_Given data_:
══════════

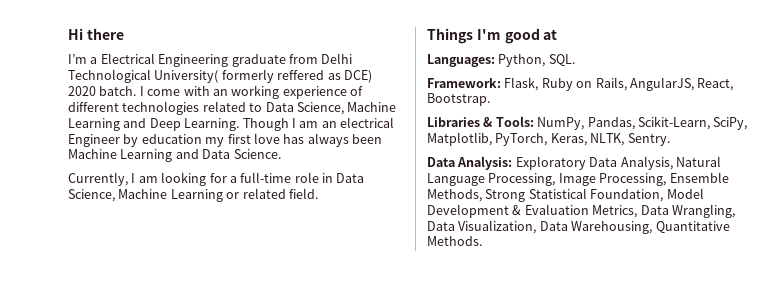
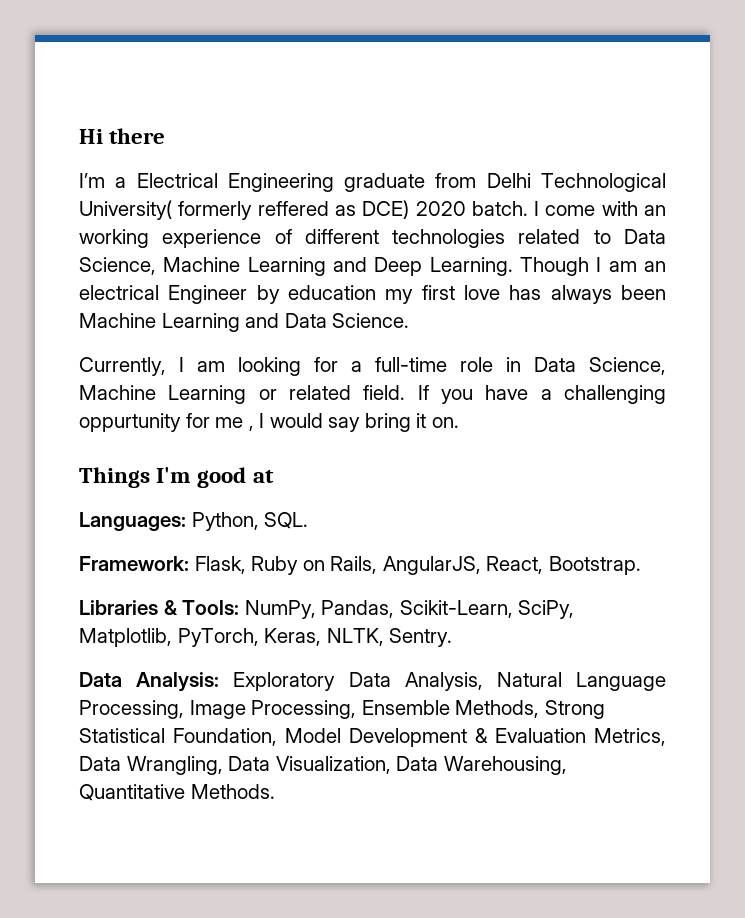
(318, 193) none -> [417,385,666,404] [79,413,459,432] If you have a challenging oppurtunity for me , I would say bring it on.

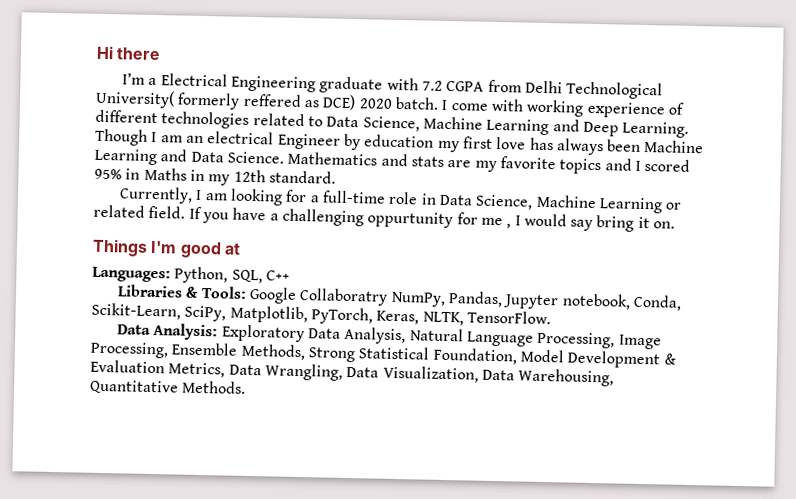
(426, 182) none -> [386,77,485,92] with 7.2 CGPA
[644,205,666,216] an -> (524, 105) none
(410, 320) none -> [287,151,691,175] [94,167,336,186] Mathematics and stats are my favorite topics and I scored 95% in Maths in my 12th standard.
[264,512,309,529] [79,556,641,575] [79,600,395,619] SQL. // Framework: Flask, Ruby on Rails, AngularJS, React, Bootstrap. // Libraries & Tools: NumPy, Pandas, -> [231,269,290,284] [117,284,682,311] SQL, C++ // Libraries & Tools: Google Collaboratry NumPy, Pandas, Jupyter notebook, Conda,
[389,628,453,647] Sentry. -> [466,310,551,325] TensorFlow.

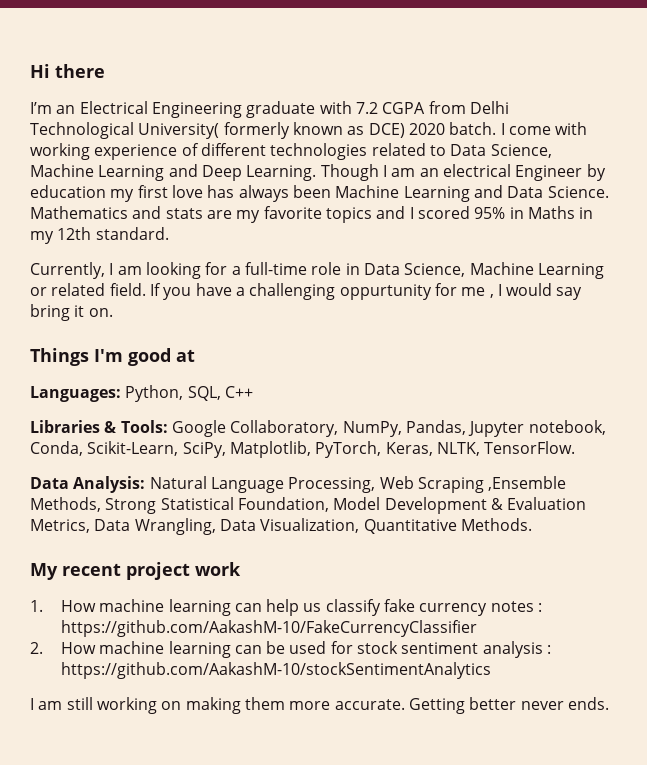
[148,77,158,86] a -> [56,105,76,114] an
[242,93,302,107] reffered -> [292,122,343,135] known
[299,288,389,306] Collaboratry -> [230,420,339,437] Collaboratory,
[221,324,662,350] [90,341,239,359] Exploratory Data Analysis, Natural Language Processing, Image Processing, Ensemble -> [149,476,567,493] Natural Language Processing, Web Scraping ,Ensemble
[481,368,615,387] Data Warehousing, -> (360, 525) none
(247, 387) none -> [30,562,241,580] [30,599,543,616] [60,620,477,637] [30,641,552,658] [60,662,491,679] [30,697,609,714] // My recent project work // 1. How machine learning can help us classify fake currency notes : https://github.com/AakashM-10/FakeCurrencyClassifier // 2. How machine learning can be used for stock sentiment analysis : https://github.com/AakashM-10/stockSentimentAnalytics // I am still working on making them more accurate. Getting better never ends.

══════════

Copy out each record word for word and omit any pictures.

_Exercise solution_:
(318, 193) none -> [417,385,666,404] [79,413,459,432] If you have a challenging oppurtunity for me , I would say bring it on.

(426, 182) none -> [386,77,485,92] with 7.2 CGPA
[644,205,666,216] an -> (524, 105) none
(410, 320) none -> [287,151,691,175] [94,167,336,186] Mathematics and stats are my favorite topics and I scored 95% in Maths in my 12th standard.
[264,512,309,529] [79,556,641,575] [79,600,395,619] SQL. // Framework: Flask, Ruby on Rails, AngularJS, React, Bootstrap. // Libraries & Tools: NumPy, Pandas, -> [231,269,290,284] [117,284,682,311] SQL, C++ // Libraries & Tools: Google Collaboratry NumPy, Pandas, Jupyter notebook, Conda,
[389,628,453,647] Sentry. -> [466,310,551,325] TensorFlow.

[148,77,158,86] a -> [56,105,76,114] an
[242,93,302,107] reffered -> [292,122,343,135] known
[299,288,389,306] Collaboratry -> [230,420,339,437] Collaboratory,
[221,324,662,350] [90,341,239,359] Exploratory Data Analysis, Natural Language Processing, Image Processing, Ensemble -> [149,476,567,493] Natural Language Processing, Web Scraping ,Ensemble
[481,368,615,387] Data Warehousing, -> (360, 525) none
(247, 387) none -> [30,562,241,580] [30,599,543,616] [60,620,477,637] [30,641,552,658] [60,662,491,679] [30,697,609,714] // My recent project work // 1. How machine learning can help us classify fake currency notes : https://github.com/AakashM-10/FakeCurrencyClassifier // 2. How machine learning can be used for stock sentiment analysis : https://github.com/AakashM-10/stockSentimentAnalytics // I am still working on making them more accurate. Getting better never ends.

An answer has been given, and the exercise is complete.